Perth has been given extra funding of more than £100,000 to help it cope with the worst “bed blocking” problem in Tayside.
A meeting of the Perth and Kinross Community Health Partnership (CHP) in Murray Royal Hospital heard that the Fair City had 32 delayed discharges in October last year and 37 in October 2013 the highest figure in Tayside.
A report featuring details of the delayed discharges reveals that NHS Tayside received an additional £393,000 in November.
Perth and Kinross’s share is £131,000.
The meeting heard of the continuing pressure on hospital social work teams to assess patients for discharge, with the number of referrals rising from 20 a week in January 2009 to 28 a week by September last year.

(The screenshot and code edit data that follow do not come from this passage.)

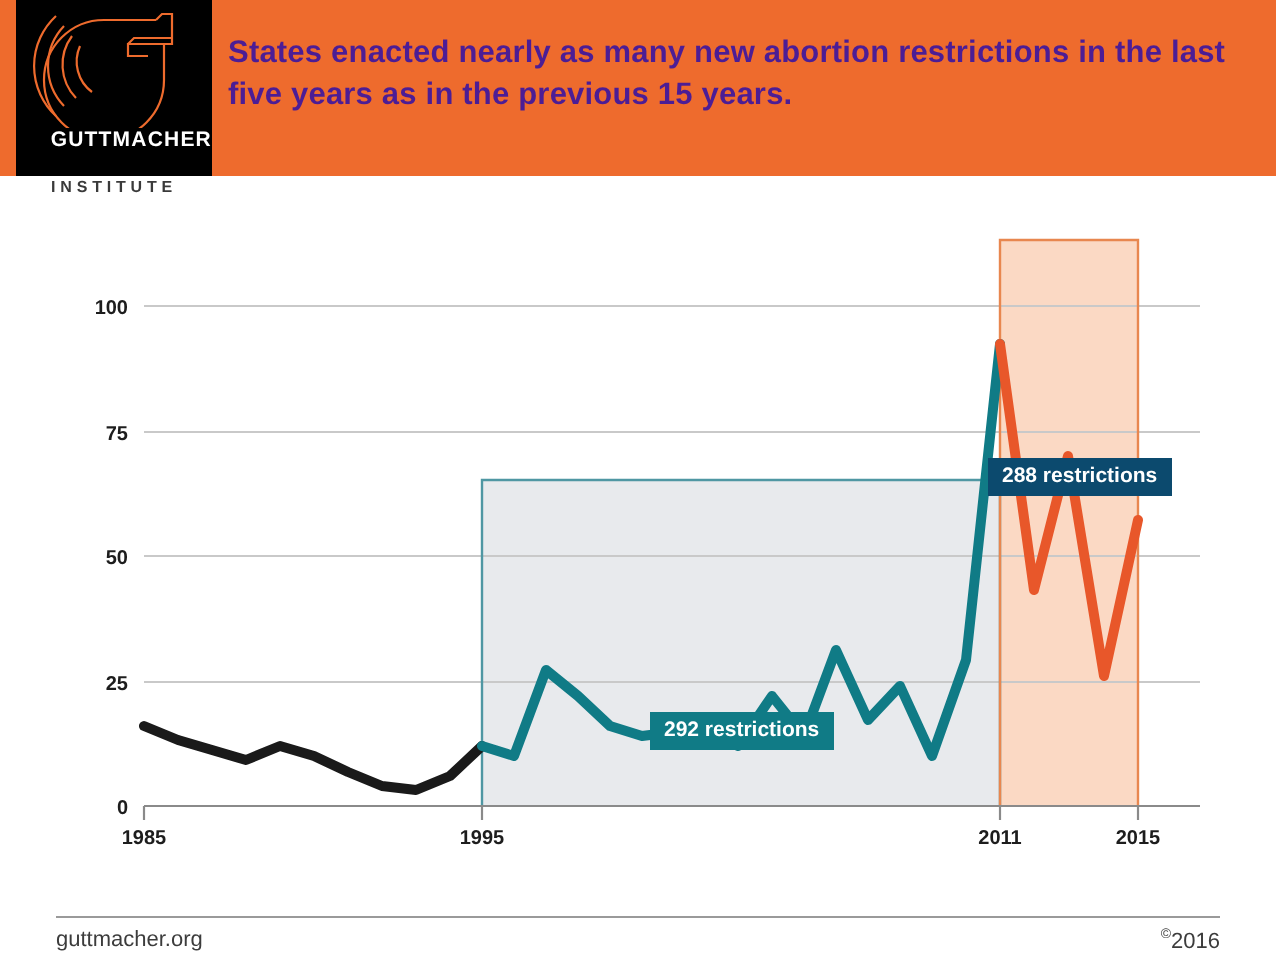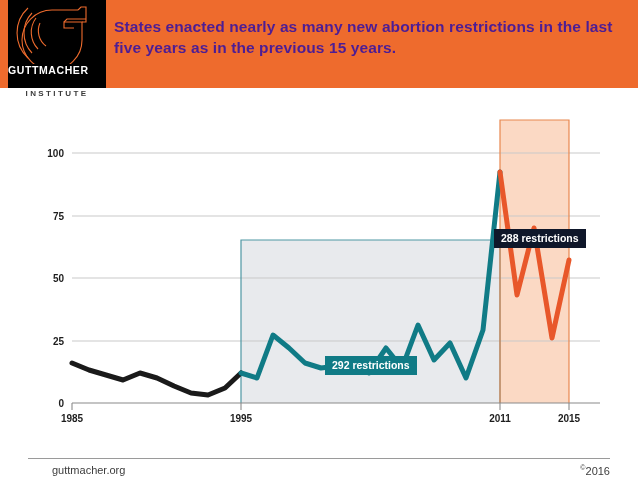--- a/index.html
+++ b/index.html
@@ -48,7 +48,7 @@
     left: 0;
     bottom: 12px;
     width: 98px;
-    text-align: left;
+    text-align: right;
     color: #ffffff;
     font-size: 10.5px;
     font-weight: bold;

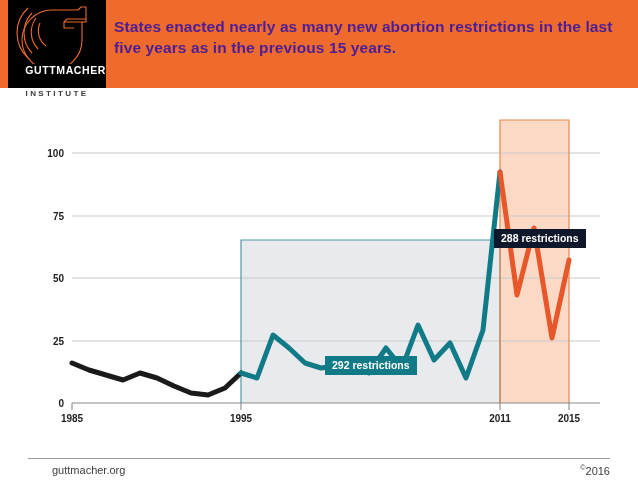--- a/index.html
+++ b/index.html
@@ -114,7 +114,7 @@
     top: 246px;
   }
   #callout-orange {
-    background: #0f172a;
+    background: #0c4a6e;
     left: 494px;
     top: 119px;
   }

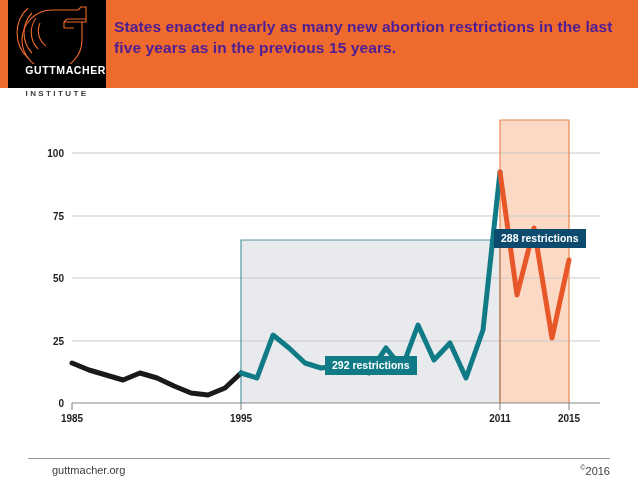--- a/index.html
+++ b/index.html
@@ -134,7 +134,6 @@
     top: 464px;
     color: #3c3c3c;
     font-size: 11px;
-    margin-left: 24px;
   }
   #footer-right {
     position: absolute;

The partnership members were told that this “inpatient pressure” is attributable to the continuing rise in the number of people over 75 who are being admitted to hospital on an unplanned basis and are “dominating” admissions lists.
The committee also heard that the average age of patients in that position, whose discharge is delayed as they wait for social care services to be set up, is 82.
In addition, the average number of people waiting for a care plan in Perth and Kinross had risen from 3.4 per week during April 2011-September 2012 to the current average of 5.6 people per week.
The meeting also heard that several methods have been used in a bid to tackle the problem of “bed blocking”.
These include a reablement homecare service, which has been in operation since 2011 in Perth and Kinross.
This service seeks to enable people to regain skills which they have lost as a result of the illness/injury which led to their hospital admission.
As a result, between 355 and 40% of all patients referred to the service require no continuing support after six weeks.
The “front door” model of care also helps to prevent inpatient admission or delayed discharge by ensuring that from the time they arrive at hospital appropriate patients deal with a team which is supported by a geriatrician, pharmacist and social worker and has direct access to psychiatry old age transitional care service, rapid response and reablement.
The team coordinates the discharge of patients referred to it from the accident and emergency department and ward 4 of PRI.